_TASK OBJECTIVE_.
Leave out the pictures and set down the rest of the listing below word for word.
*** Opening of DATASET ***
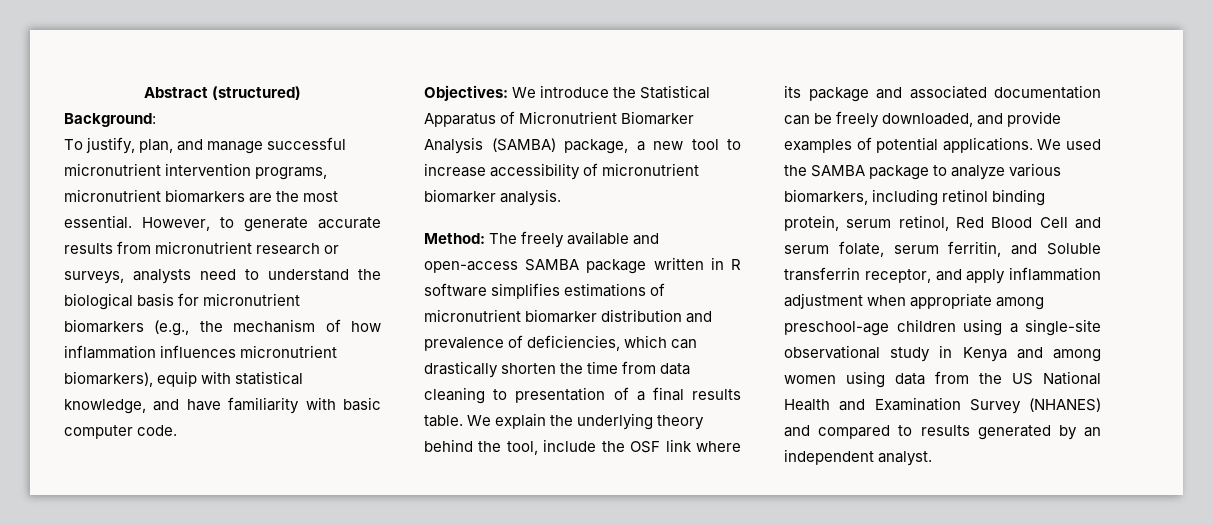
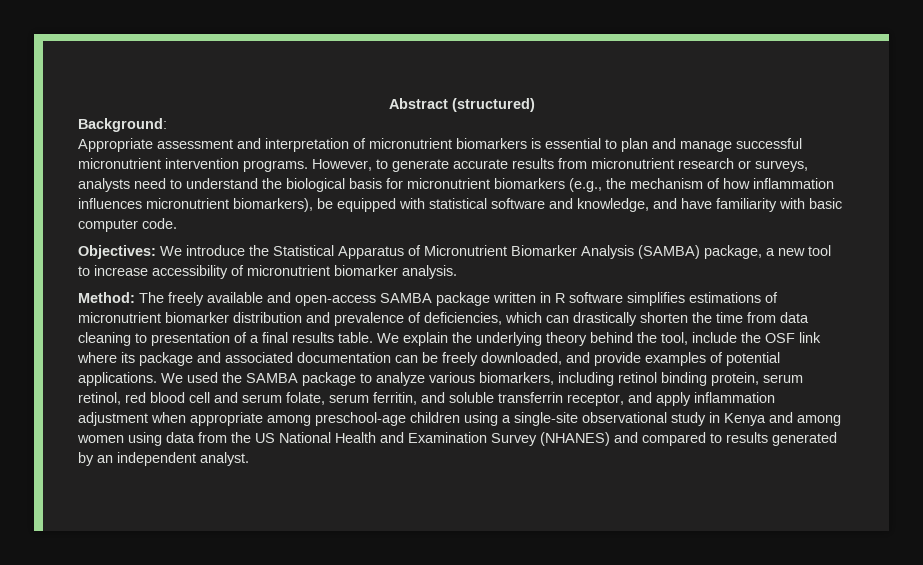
- To justify, plan, and manage successful micronutrient intervention programs, micronutrient biomarkers are the most essential.
+ Appropriate assessment and interpretation of micronutrient biomarkers is essential to plan and manage successful micronutrient intervention programs.
- However, to generate accurate results from micronutrient research or surveys, analysts need to understand the biological basis for micronutrient biomarkers (e.g., the mechanism of how inflammation influences micronutrient biomarkers), equip with statistical knowledge, and have familiarity with basic computer code.
+ However, to generate accurate results from micronutrient research or surveys, analysts need to understand the biological basis for micronutrient biomarkers (e.g., the mechanism of how inflammation influences micronutrient biomarkers), be equipped with statistical software and knowledge, and have familiarity with basic computer code.
- We used the SAMBA package to analyze various biomarkers, including retinol binding protein, serum retinol, Red Blood Cell and serum folate, serum ferritin, and Soluble transferrin receptor, and apply inflammation adjustment when appropriate among preschool-age children using a single-site observational study in Kenya and among women using data from the US National Health and Examination Survey (NHANES) and compared to results generated by an independent analyst.
+ We used the SAMBA package to analyze various biomarkers, including retinol binding protein, serum retinol, red blood cell and serum folate, serum ferritin, and soluble transferrin receptor, and apply inflammation adjustment when appropriate among preschool-age children using a single-site observational study in Kenya and among women using data from the US National Health and Examination Survey (NHANES) and compared to results generated by an independent analyst.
*** Close of DATASET ***
_SOLUTION TO THIS EXERCISE_.
- To justify, plan, and manage successful micronutrient intervention programs, micronutrient biomarkers are the most essential.
+ Appropriate assessment and interpretation of micronutrient biomarkers is essential to plan and manage successful micronutrient intervention programs.
- However, to generate accurate results from micronutrient research or surveys, analysts need to understand the biological basis for micronutrient biomarkers (e.g., the mechanism of how inflammation influences micronutrient biomarkers), equip with statistical knowledge, and have familiarity with basic computer code.
+ However, to generate accurate results from micronutrient research or surveys, analysts need to understand the biological basis for micronutrient biomarkers (e.g., the mechanism of how inflammation influences micronutrient biomarkers), be equipped with statistical software and knowledge, and have familiarity with basic computer code.
- We used the SAMBA package to analyze various biomarkers, including retinol binding protein, serum retinol, Red Blood Cell and serum folate, serum ferritin, and Soluble transferrin receptor, and apply inflammation adjustment when appropriate among preschool-age children using a single-site observational study in Kenya and among women using data from the US National Health and Examination Survey (NHANES) and compared to results generated by an independent analyst.
+ We used the SAMBA package to analyze various biomarkers, including retinol binding protein, serum retinol, red blood cell and serum folate, serum ferritin, and soluble transferrin receptor, and apply inflammation adjustment when appropriate among preschool-age children using a single-site observational study in Kenya and among women using data from the US National Health and Examination Survey (NHANES) and compared to results generated by an independent analyst.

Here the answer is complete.